For some reason, when clicking this link, I've expected SQL database running inside PDF files. Which considering how PDFs can embed JavaScript and that Emscripten exists (and that PostScript itself is Turing-complete if you want to go hardcore), may actually be doable.
Oh wow - I wonder if this was added to Chrome's PDF engine after I looked into it.
Very cool, but a bit concerning at the same time. I have vivid memories of Flash exploitations and all the malware that came with it. I know we've moved on since then, but I still don't see any reason to allow dynamic content in a page layout format.
> I think this is possible under the spec, but no major renderers allow it.

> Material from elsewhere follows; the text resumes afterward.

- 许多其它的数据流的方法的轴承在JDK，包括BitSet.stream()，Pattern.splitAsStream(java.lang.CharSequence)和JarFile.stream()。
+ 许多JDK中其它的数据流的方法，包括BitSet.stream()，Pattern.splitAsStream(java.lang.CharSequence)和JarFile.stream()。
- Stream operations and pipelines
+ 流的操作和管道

Thank goodness, though I suppose you could take the position that you already have a full programming language in your document so how could this be worse? Though the idea of distributing node with all my documents seems a bit hairy.
So the tool is being used to extract text and then a regex is used to extract the relevant fields/values. Seems that pdftotext[1][2] with awk can do the job on your local machine without uploading your docs.

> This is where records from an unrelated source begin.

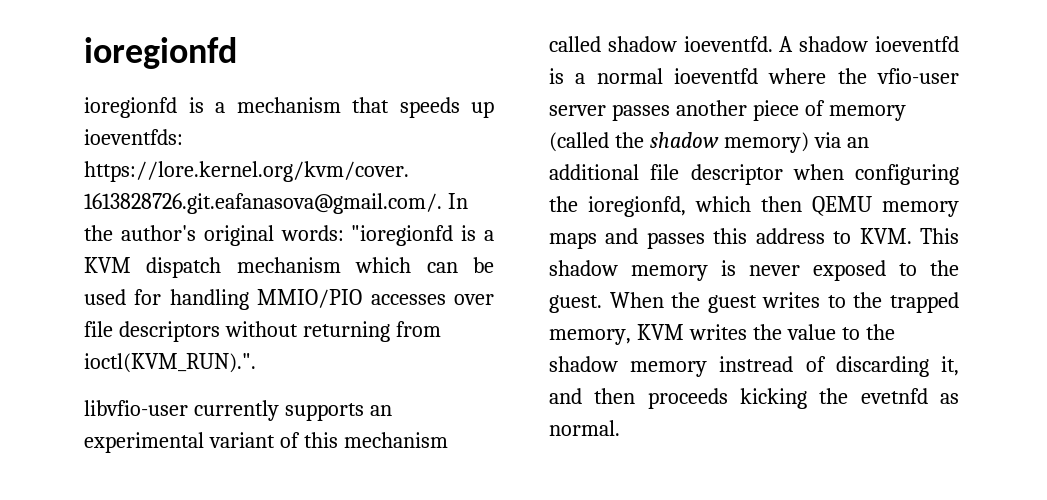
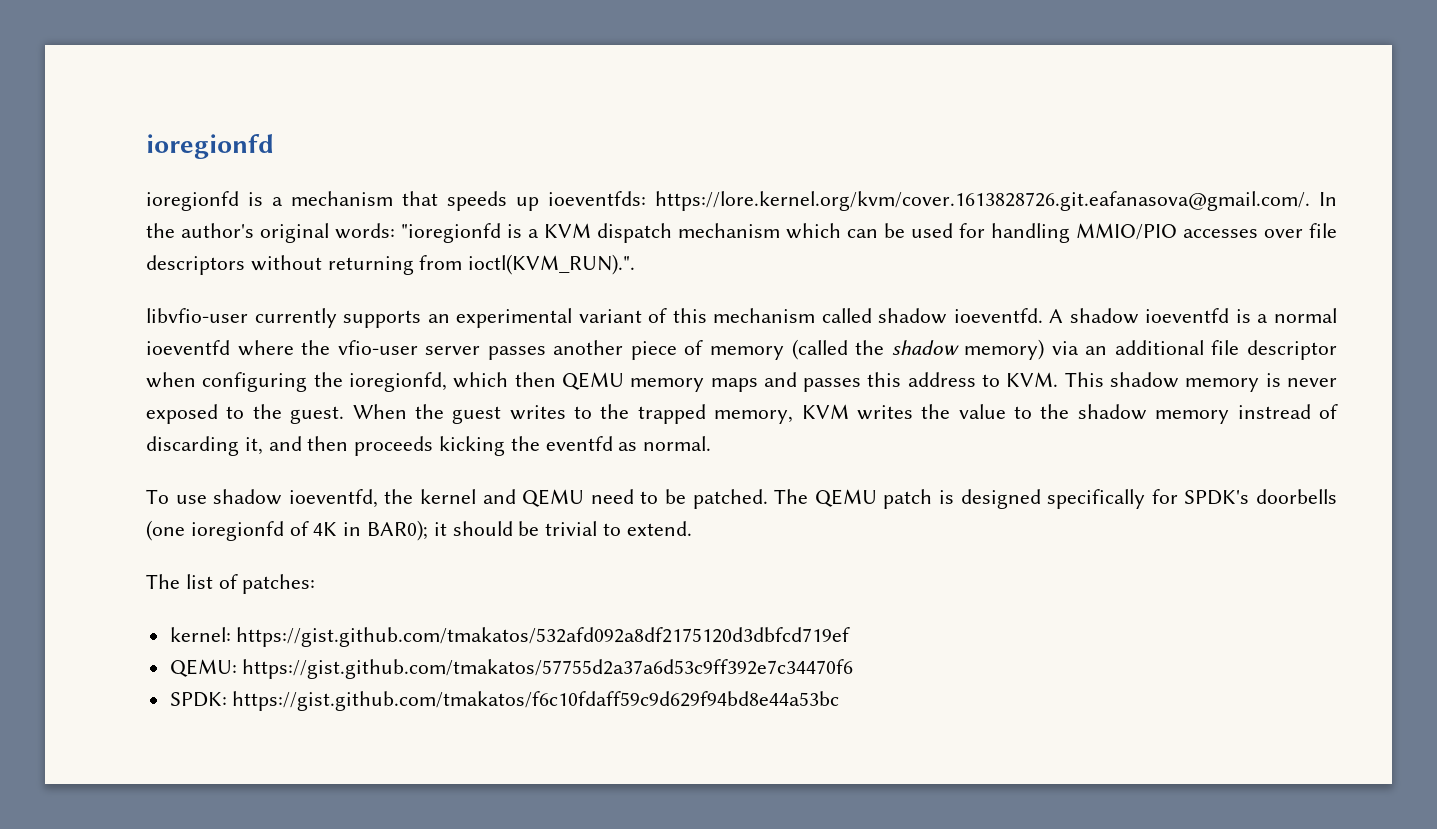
- When the guest writes to the trapped memory, KVM writes the value to the shadow memory instread of discarding it, and then proceeds kicking the evetnfd as normal.
+ When the guest writes to the trapped memory, KVM writes the value to the shadow memory instread of discarding it, and then proceeds kicking the eventfd as normal.
+ To use shadow ioeventfd, the kernel and QEMU need to be patched. The QEMU patch is designed specifically for SPDK's doorbells (one ioregionfd of 4K in BAR0); it should be trivial to extend.
+ The list of patches:
+ kernel: https://gist.github.com/tmakatos/532afd092a8df2175120d3dbfcd719ef
+ QEMU: https://gist.github.com/tmakatos/57755d2a37a6d53c9ff392e7c34470f6
+ SPDK: https://gist.github.com/tmakatos/f6c10fdaff59c9d629f94bd8e44a53bc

1. brew install pkg-config poppler (on mac)
2. sudo apt-get install poppler-utils (on Debian/Ubuntu)
Sure. But the tool posted here doesn't do that. It merely extracts text, and the "analysis" is a couple of regexes that are tailor-made for that particular pdf. Awk can do that much and a lot more.
If you want to extract tables from a pdf, there's Tabula[1], but it isn't automated to run over the whole pdf - you've to do a manual rectangular selection around the table you want to extract.
Indeed. Many years ago, I "ran SQL" on a couple decades of Usenet newsgroup data. Extraction and manipulation involved a bunch of grep, sed, tr and awk (and millions of tmp files). But, as with PDFs of utility bills, it was very specific regex.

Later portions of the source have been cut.